Task item: Say how many lines in the following data hold the word "letter". Write nothing but that number.

Stored items
■ ■ ■ ■ ■
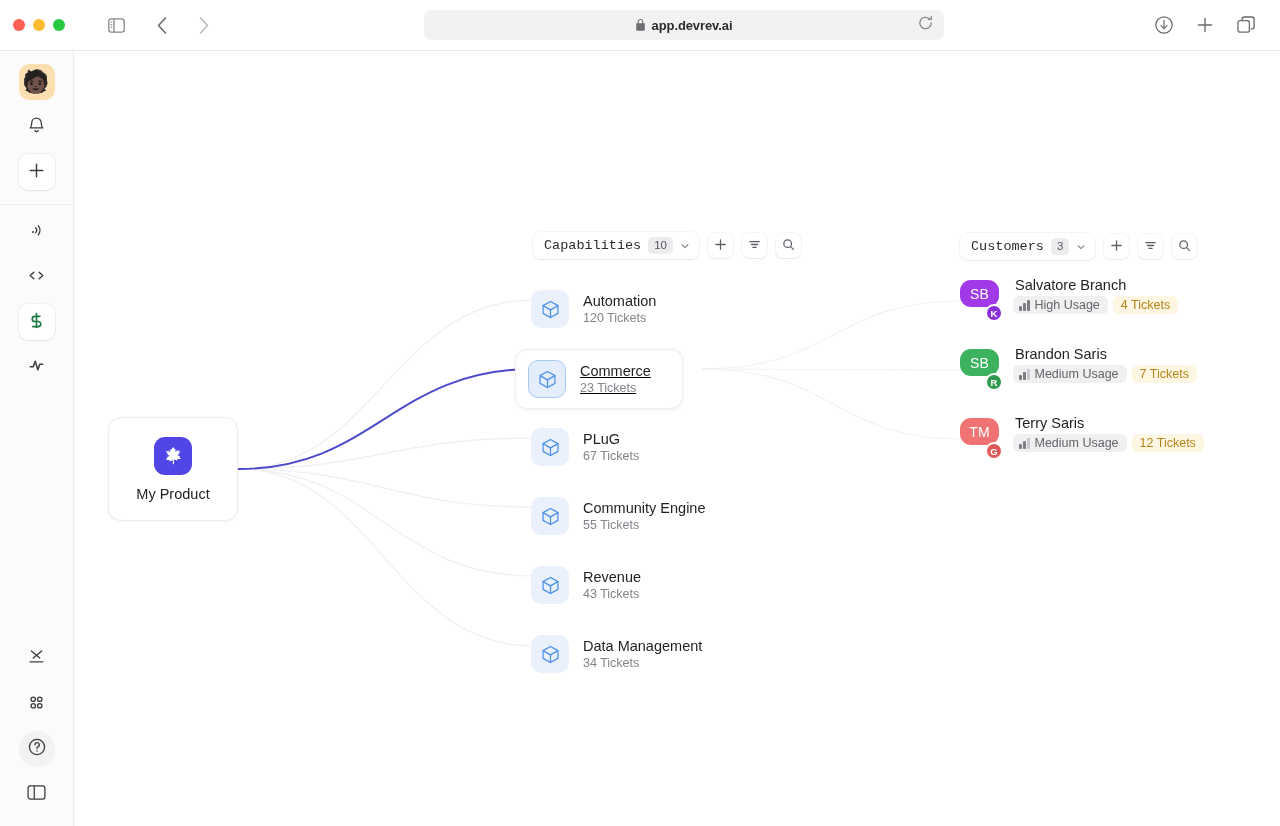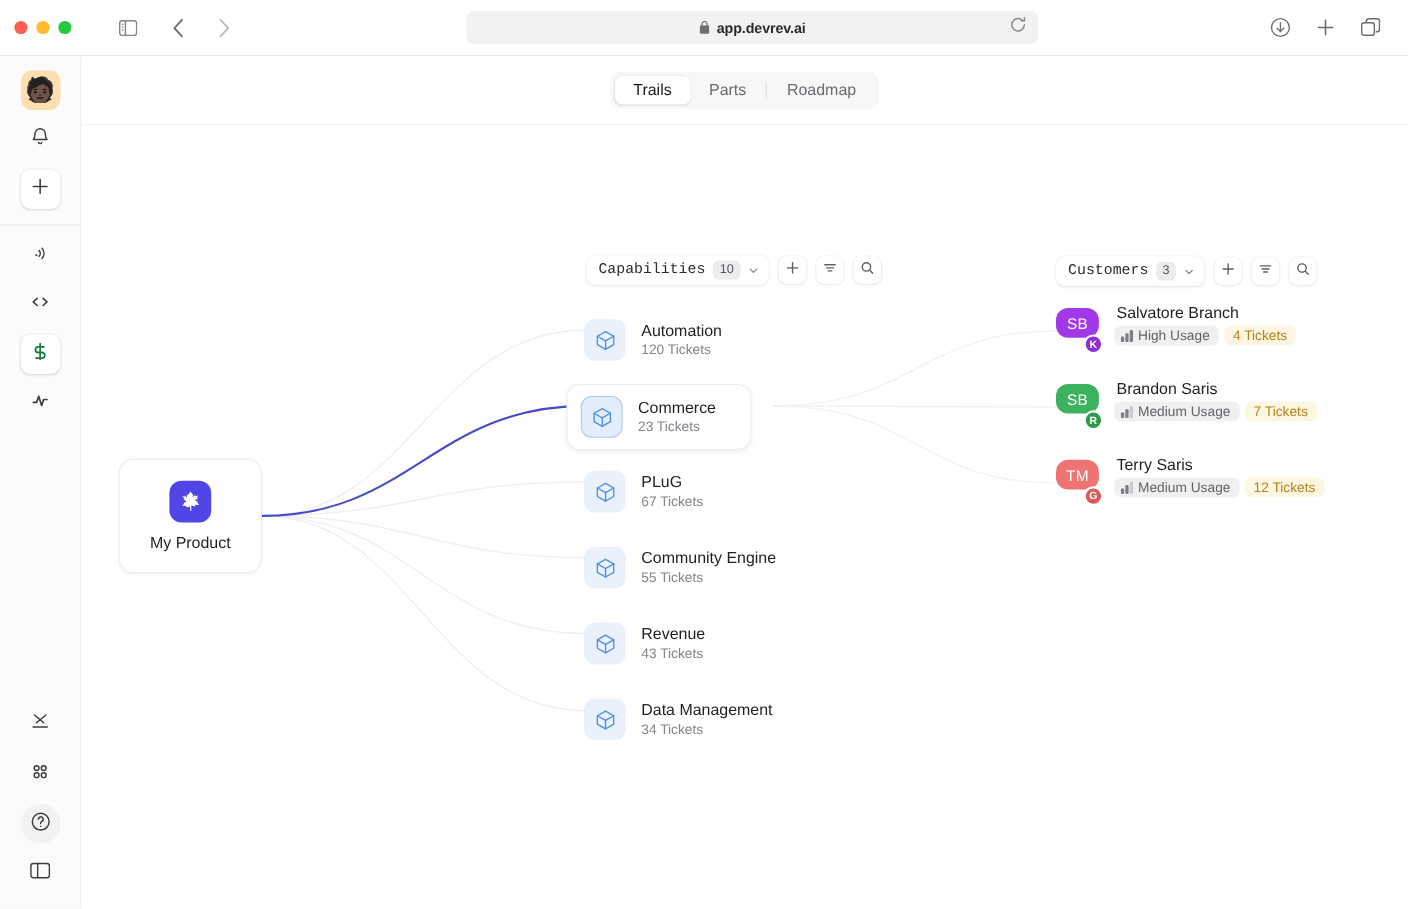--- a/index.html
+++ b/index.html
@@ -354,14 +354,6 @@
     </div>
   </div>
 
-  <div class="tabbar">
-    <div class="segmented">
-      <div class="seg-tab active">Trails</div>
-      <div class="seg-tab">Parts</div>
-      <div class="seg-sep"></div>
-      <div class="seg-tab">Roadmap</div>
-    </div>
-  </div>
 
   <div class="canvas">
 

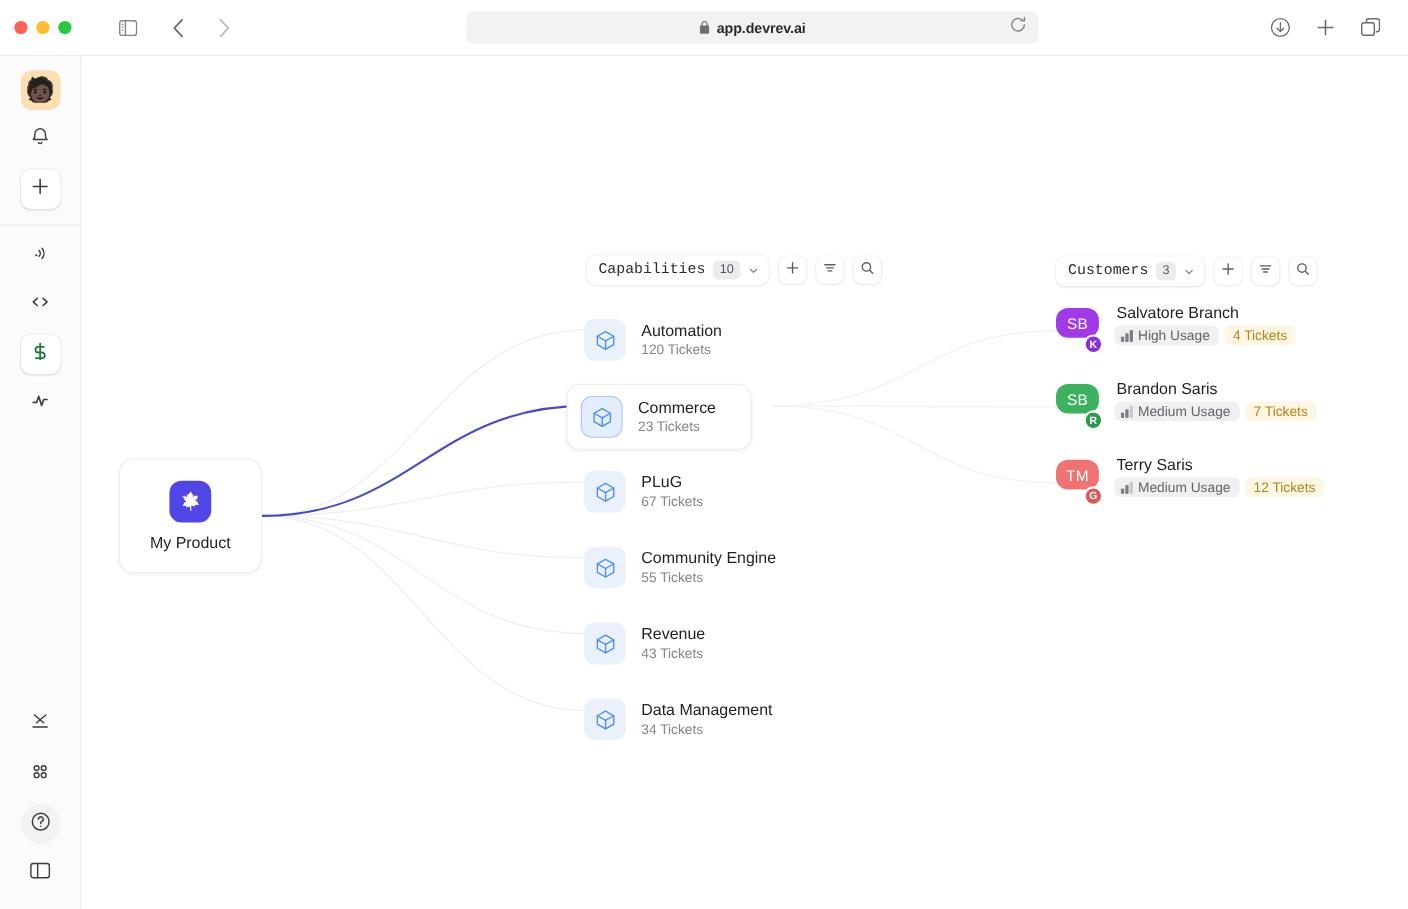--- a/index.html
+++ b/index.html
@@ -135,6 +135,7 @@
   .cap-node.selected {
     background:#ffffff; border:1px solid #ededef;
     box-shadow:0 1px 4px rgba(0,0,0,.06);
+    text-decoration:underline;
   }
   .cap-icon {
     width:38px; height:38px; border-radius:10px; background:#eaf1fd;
■ ■ ■ ■ ■
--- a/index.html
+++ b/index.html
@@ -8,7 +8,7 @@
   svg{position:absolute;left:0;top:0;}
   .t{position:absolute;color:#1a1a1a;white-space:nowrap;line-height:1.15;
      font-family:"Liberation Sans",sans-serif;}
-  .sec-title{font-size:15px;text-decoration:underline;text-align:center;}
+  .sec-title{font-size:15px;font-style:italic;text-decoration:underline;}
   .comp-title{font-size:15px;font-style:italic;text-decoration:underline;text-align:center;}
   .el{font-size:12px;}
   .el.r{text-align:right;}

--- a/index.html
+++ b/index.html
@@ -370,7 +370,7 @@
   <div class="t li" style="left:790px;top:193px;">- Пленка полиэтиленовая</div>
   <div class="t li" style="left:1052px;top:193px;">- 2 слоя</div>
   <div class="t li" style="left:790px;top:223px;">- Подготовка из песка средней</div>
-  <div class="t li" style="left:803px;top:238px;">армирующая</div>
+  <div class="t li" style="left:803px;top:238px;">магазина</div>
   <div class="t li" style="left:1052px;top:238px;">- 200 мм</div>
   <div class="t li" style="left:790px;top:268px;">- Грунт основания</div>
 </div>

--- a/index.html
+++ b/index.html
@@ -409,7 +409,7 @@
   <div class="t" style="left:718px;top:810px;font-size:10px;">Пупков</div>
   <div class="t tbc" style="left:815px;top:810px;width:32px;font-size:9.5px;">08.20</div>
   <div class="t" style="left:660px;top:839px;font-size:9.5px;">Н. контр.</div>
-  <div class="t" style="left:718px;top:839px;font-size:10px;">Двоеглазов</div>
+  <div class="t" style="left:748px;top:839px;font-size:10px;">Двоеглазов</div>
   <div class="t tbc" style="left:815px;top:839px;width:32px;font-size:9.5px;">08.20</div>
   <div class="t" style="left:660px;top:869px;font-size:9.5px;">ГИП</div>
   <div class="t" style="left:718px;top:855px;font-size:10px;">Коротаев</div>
■ ■ ■ ■ ■
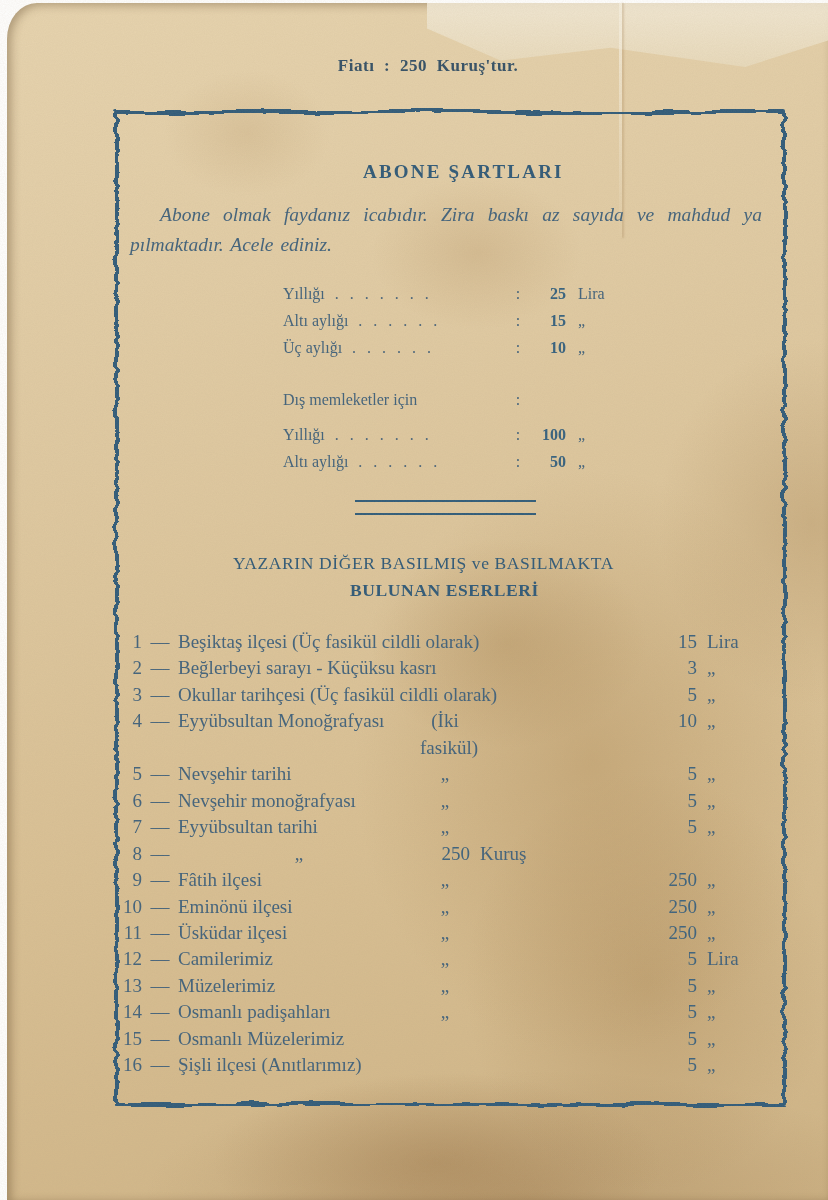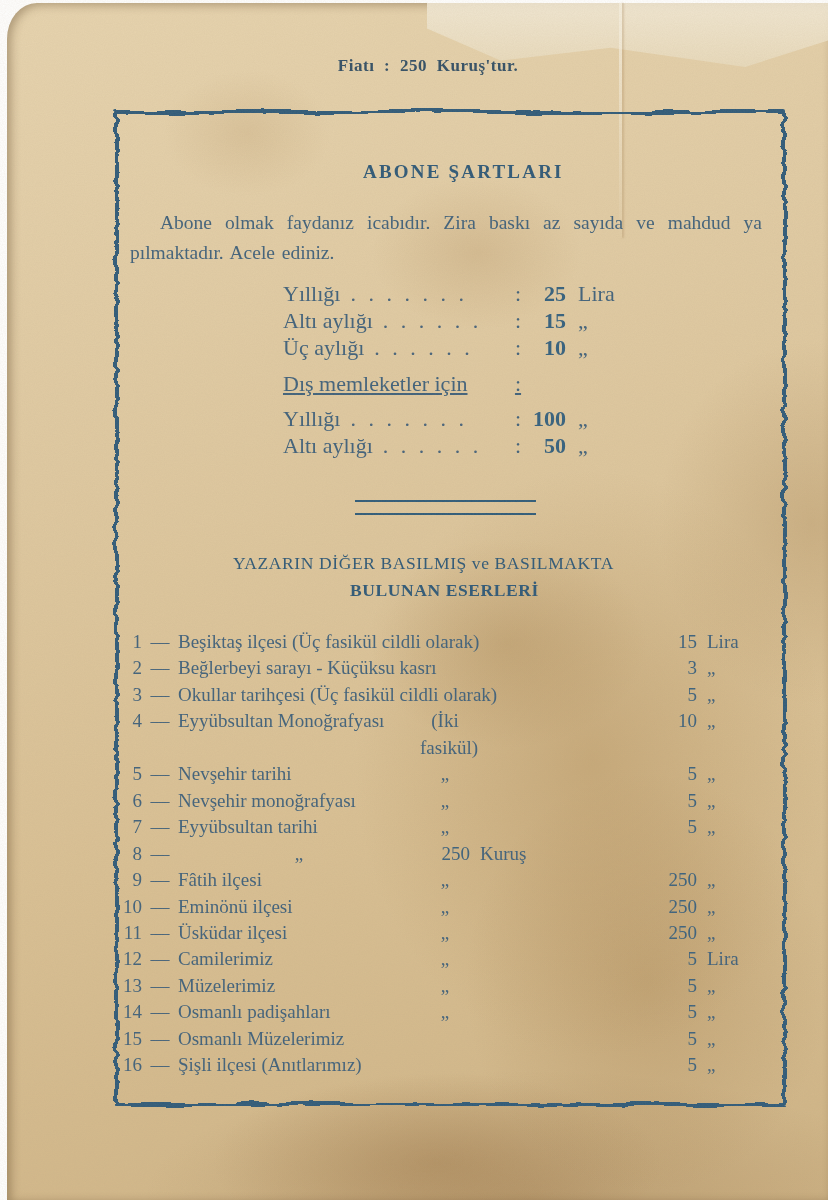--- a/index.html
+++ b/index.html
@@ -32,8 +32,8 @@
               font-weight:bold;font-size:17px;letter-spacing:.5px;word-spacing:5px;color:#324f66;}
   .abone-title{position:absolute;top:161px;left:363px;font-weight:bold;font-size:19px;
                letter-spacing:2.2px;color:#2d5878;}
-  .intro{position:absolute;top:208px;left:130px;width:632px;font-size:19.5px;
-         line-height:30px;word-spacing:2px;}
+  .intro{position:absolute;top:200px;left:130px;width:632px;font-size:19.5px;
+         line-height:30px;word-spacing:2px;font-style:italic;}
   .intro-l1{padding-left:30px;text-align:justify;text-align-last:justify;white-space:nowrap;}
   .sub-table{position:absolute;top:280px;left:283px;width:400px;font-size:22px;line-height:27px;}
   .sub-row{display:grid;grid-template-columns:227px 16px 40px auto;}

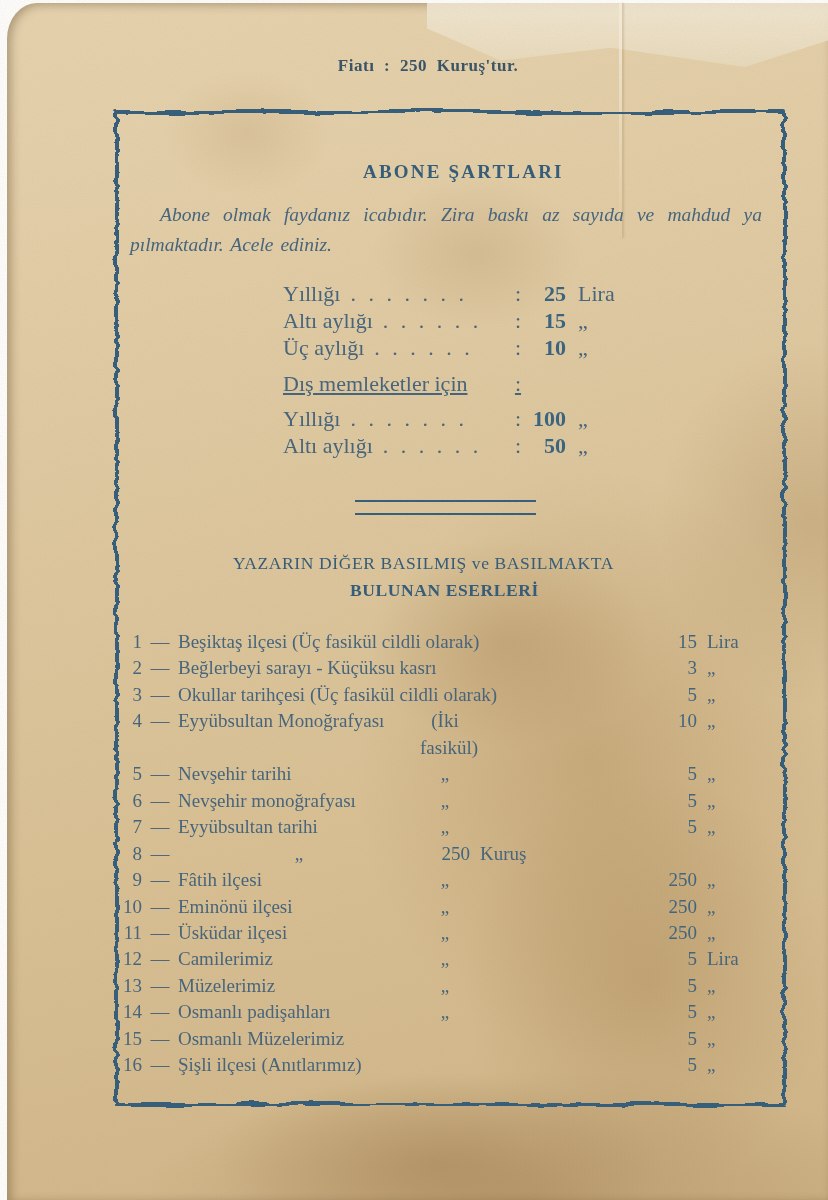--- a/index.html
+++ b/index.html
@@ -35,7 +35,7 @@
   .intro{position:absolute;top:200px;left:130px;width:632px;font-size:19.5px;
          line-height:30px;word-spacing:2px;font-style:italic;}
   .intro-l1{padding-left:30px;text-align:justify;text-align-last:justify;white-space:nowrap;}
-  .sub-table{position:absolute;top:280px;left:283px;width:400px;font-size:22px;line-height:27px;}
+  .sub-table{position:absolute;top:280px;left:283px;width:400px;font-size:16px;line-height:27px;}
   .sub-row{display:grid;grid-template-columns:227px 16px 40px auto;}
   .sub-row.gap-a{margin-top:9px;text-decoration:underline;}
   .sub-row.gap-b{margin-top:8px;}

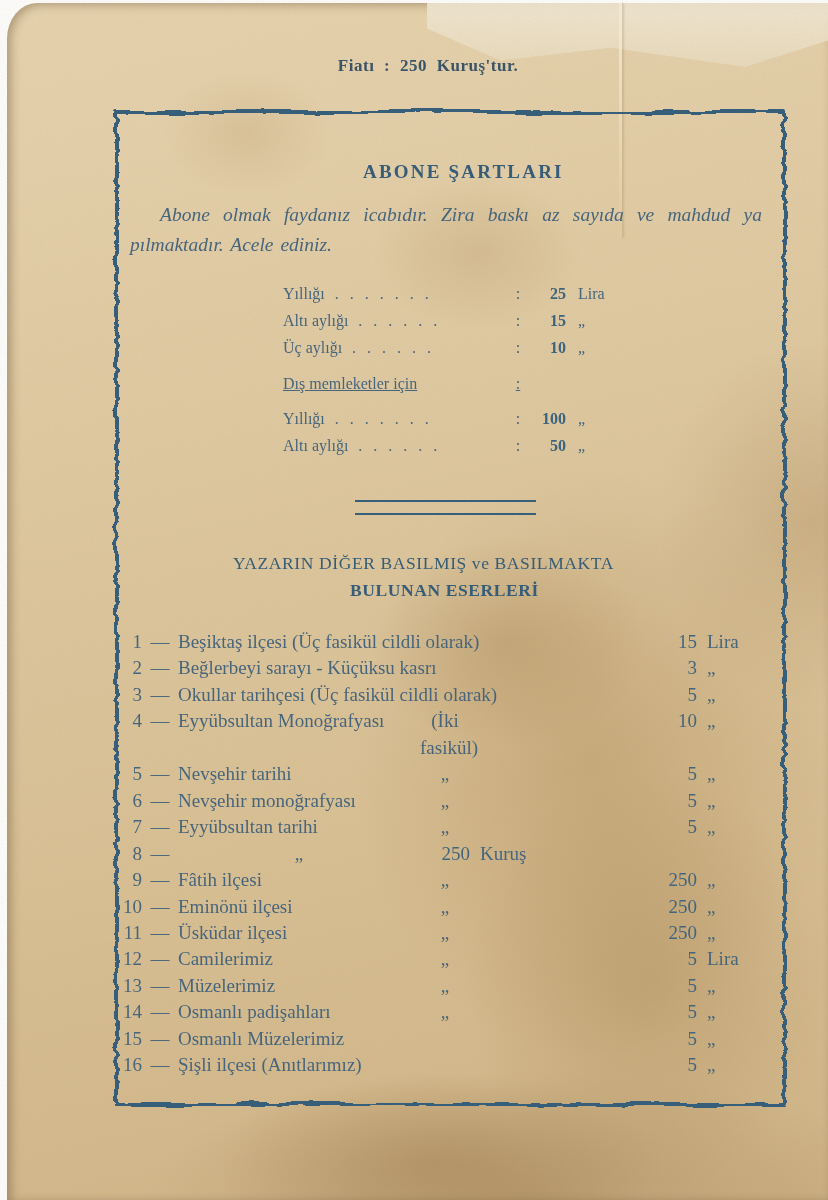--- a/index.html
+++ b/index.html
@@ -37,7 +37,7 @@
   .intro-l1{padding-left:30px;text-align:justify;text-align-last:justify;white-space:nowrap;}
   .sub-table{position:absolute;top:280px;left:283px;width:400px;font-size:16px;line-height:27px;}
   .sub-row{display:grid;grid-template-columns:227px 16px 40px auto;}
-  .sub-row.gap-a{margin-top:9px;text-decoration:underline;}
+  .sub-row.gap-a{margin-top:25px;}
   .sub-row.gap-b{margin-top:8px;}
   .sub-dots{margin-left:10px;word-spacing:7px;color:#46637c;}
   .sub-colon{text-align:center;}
■ ■ ■ ■ ■
Task result: 2